» **TASK INSTRUCTIONS**:
Look for the line with "[564,984,671,1005] interresting ->"; please transcribe it and every later line in the entries exactly, up to the end, leaving pictures out.

(DATA begins)

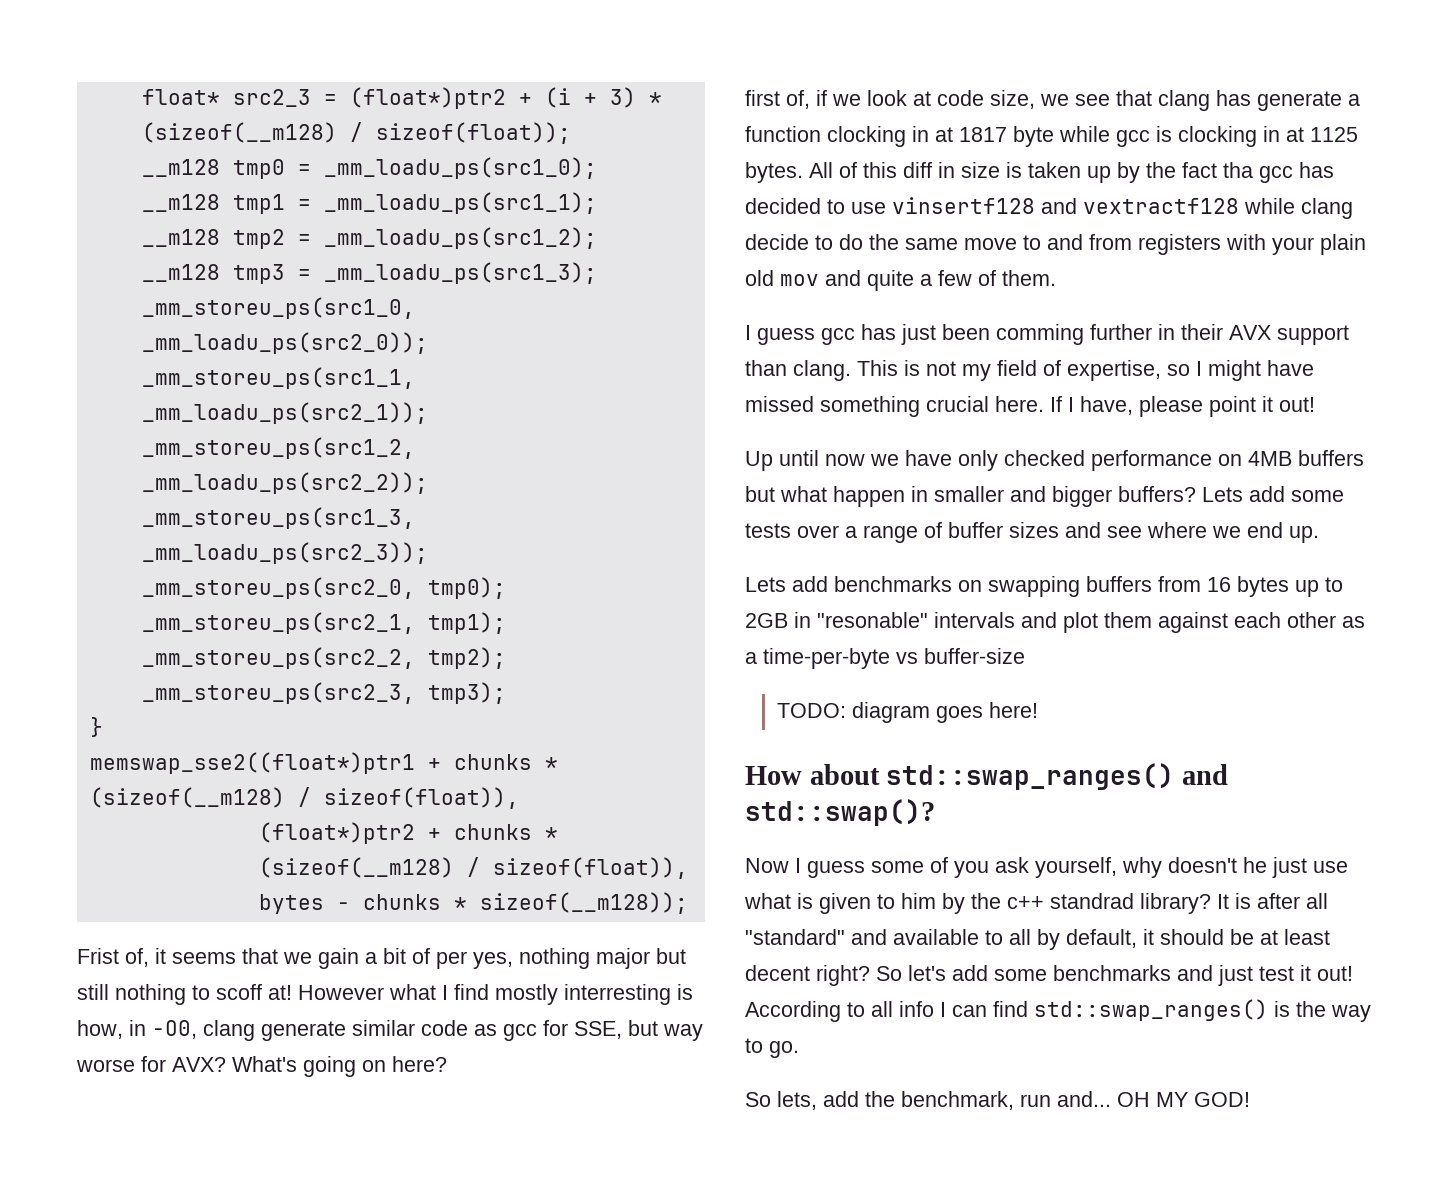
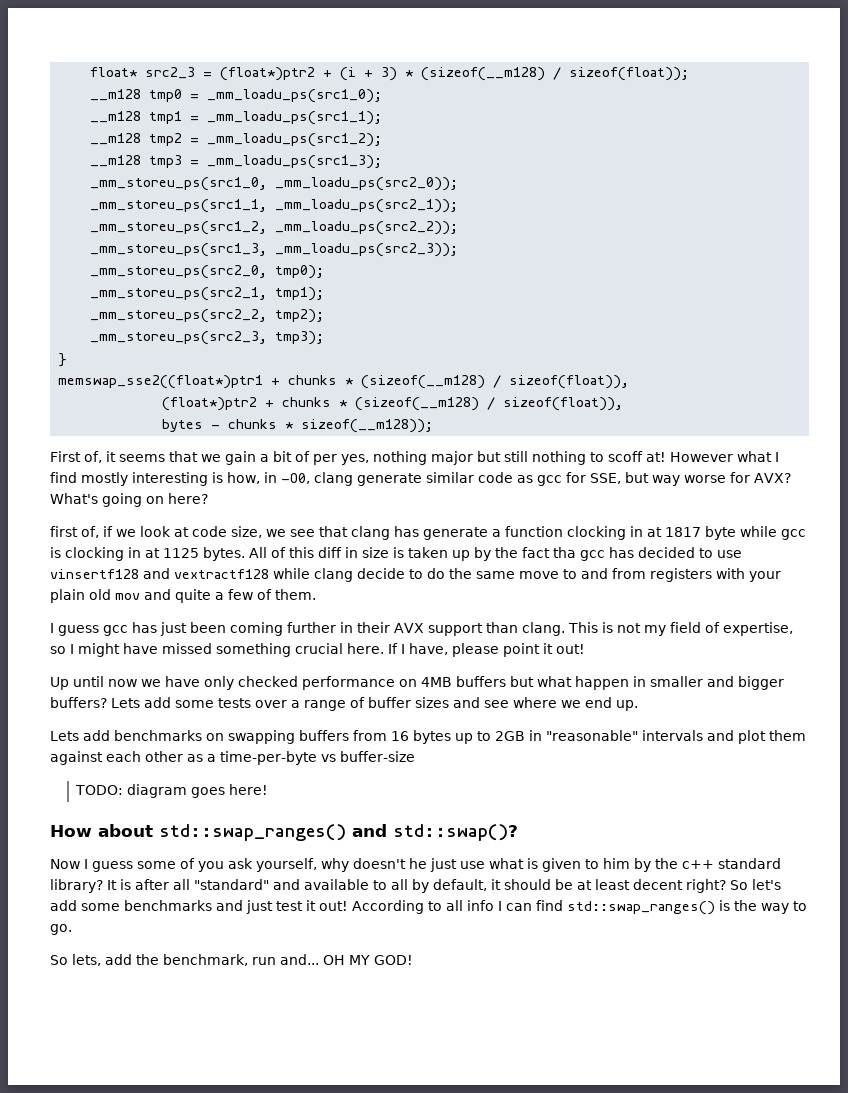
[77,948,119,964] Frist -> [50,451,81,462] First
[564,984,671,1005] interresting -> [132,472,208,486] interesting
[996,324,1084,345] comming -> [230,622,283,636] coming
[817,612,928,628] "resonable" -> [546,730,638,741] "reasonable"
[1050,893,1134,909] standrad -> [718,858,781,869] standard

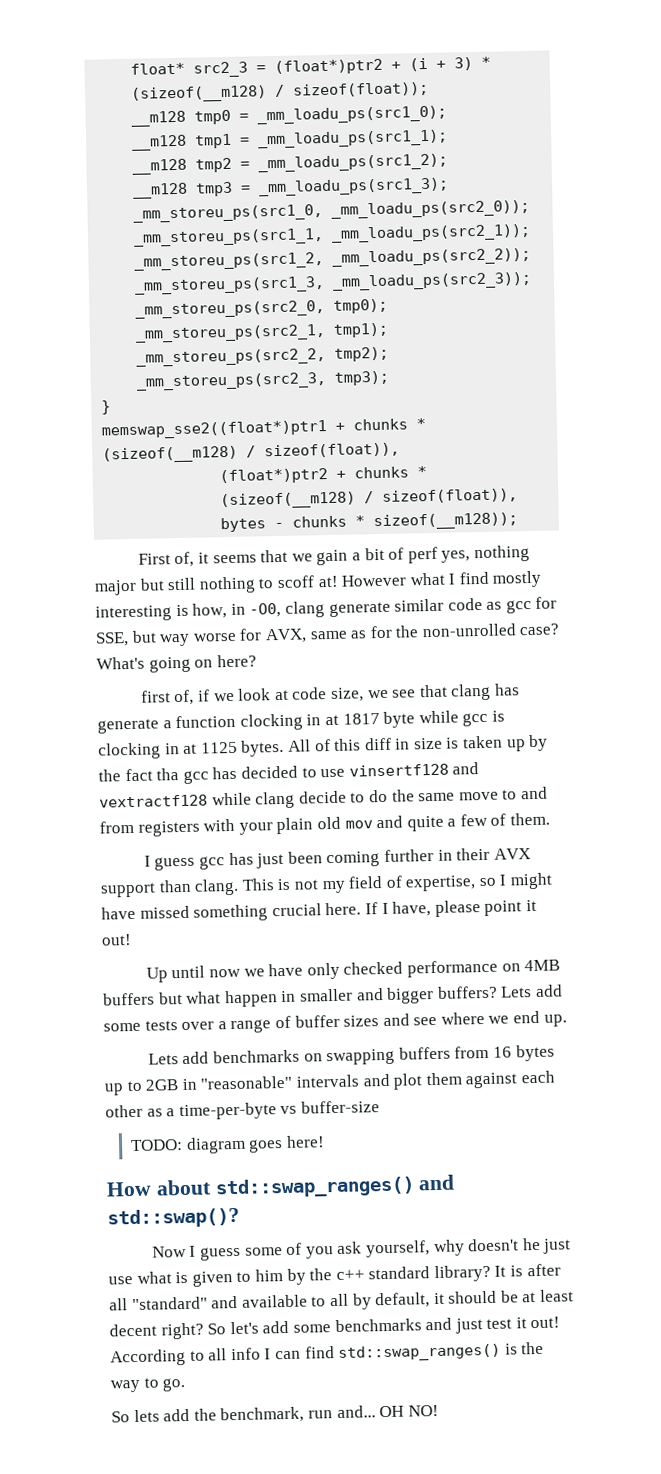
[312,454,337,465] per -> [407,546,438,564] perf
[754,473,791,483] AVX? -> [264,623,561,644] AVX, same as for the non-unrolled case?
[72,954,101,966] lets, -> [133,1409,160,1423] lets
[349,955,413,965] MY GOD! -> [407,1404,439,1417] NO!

(DATA ends)

» **ANSWER SECTION**:
[564,984,671,1005] interresting -> [132,472,208,486] interesting
[996,324,1084,345] comming -> [230,622,283,636] coming
[817,612,928,628] "resonable" -> [546,730,638,741] "reasonable"
[1050,893,1134,909] standrad -> [718,858,781,869] standard

[312,454,337,465] per -> [407,546,438,564] perf
[754,473,791,483] AVX? -> [264,623,561,644] AVX, same as for the non-unrolled case?
[72,954,101,966] lets, -> [133,1409,160,1423] lets
[349,955,413,965] MY GOD! -> [407,1404,439,1417] NO!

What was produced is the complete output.